Alors que la campagne de sensibilisation à l’infertilité est finie, focus sur les faits marquants, les événements et les chiffres-clés en lien avec cette question pour laquelle nous sommes « tous concernés », comme le rappelle le thème de cette semaine.

L’infertilité, bientôt une question de santé publique ?

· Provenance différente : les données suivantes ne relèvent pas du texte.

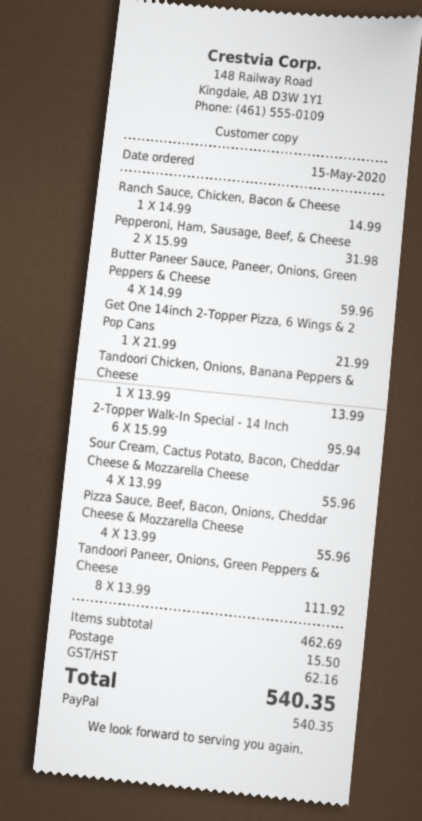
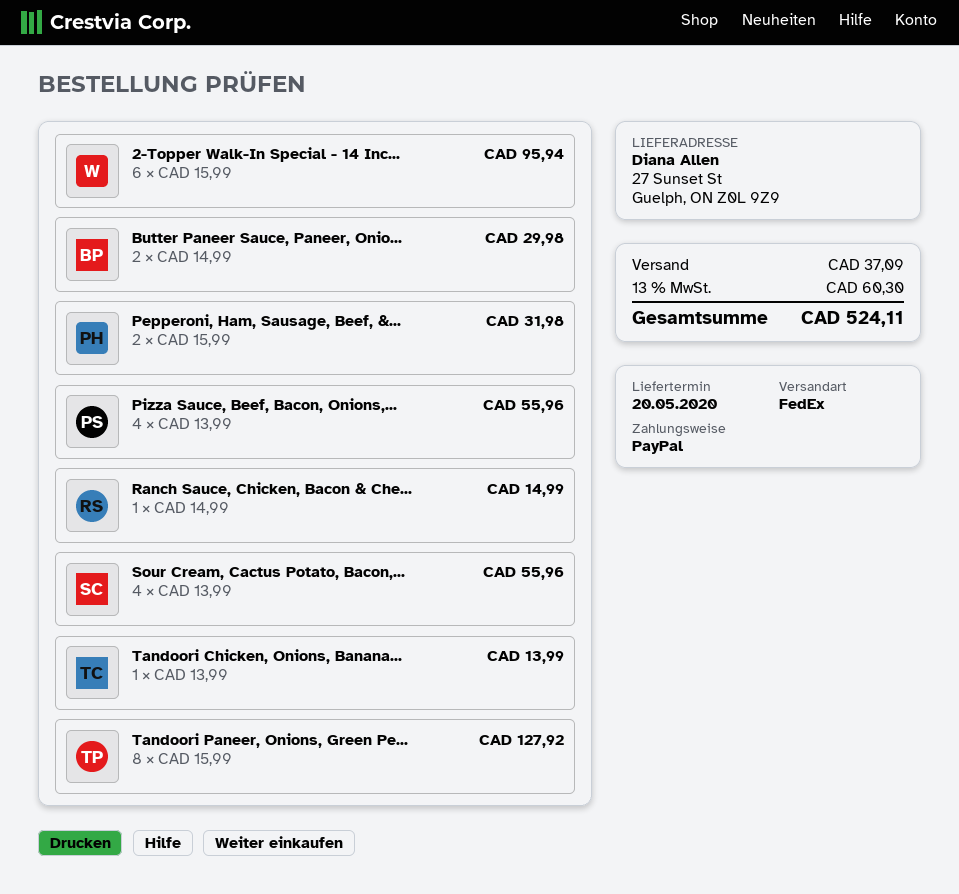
Butter Paneer Sauce, Paneer, Onions, Green Peppers & Cheese: 4 x 14.99 = 59.96 -> 2 x 14.99 = 29.98
Get One 14inch 2-Topper Pizza, 6 Wings & 2 Pop Cans: 1 x 21.99 = 21.99 -> none
Tandoori Paneer, Onions, Green Peppers & Cheese: 8 x 13.99 = 111.92 -> 8 x 15.99 = 127.92
shipping: 15.50 -> 37.09
tax: 62.16 -> 60.30
total: 540.35 -> 524.11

Certains faits portent à le croire. Ainsi, le Gouvernement a chargé le Professeur Samir Hamamah, responsable du département de biologie de la reproduction du CHU de Montpellier, de mener le « plan fertilité », en collaboration avec Salomé Berlioux, auteure de nombreux ouvrages dont le récent « La peau des pêches », paru aux éditions Stock. Ce livre, roman qui frôle l’autobiographie sur certains aspects, raconte le cheminement d’un couple confronté à l’infertilité, avec tout ce qui en découle (émotionnellement et médicalement parlant). 

 

Rendre l’infertilité une préoccupation de santé publique fut également l’objectif du collectif BAMP !, association de patients à l’initiative du thème « Infertilité, tous concernés ! ». Elle s’est unie d’ailleurs au média Magic Maman pour informer et sensibiliser à cette cause,  samedi 6 novembre dernier, à l’occasion d’un événement en ligne sur lequel nous reviendrons.

L’infertilité, de plus en plus présente ?

Les chiffres sont pour le moins parlants : la concentration de spermatozoïdes a diminué de 50% en moins de quarante ans chez les nord-américains, européens et australiens (d’après une méta-analyse de l’épidémiologiste Shanna Swan, publiée en 2017).

 

Autres chiffres ajoutés par le Professeur Hamamah : 2,5% d’augmentation du nombre de cancers des testicules et des malformations congénitales des organes reproducteurs masculins, en France, « certainement liées aux perturbateurs endocriniens ».

Dans les couples, l’infertilité est partagée : 30% des infertilités concernent les femmes et 30% sont masculines. Si l’on connaît plusieurs facteurs qui peuvent expliquer l’infertilité (origine génétique, environnement, hygiène de vie, présence d’un trouble ou d’une pathologie…), 10 à 15% d’entre elles restent inexpliquées.

« Il est temps de réagir et de lutter contre la perception que l’infertilité est une maladie honteuse. C’est une maladie comme les autres, qui touche aussi bien les hommes que les femmes », conclut le Professeur Samir Hamamah, confirmant que nous sommes bel et bien « tous concernés » par l’infertilité.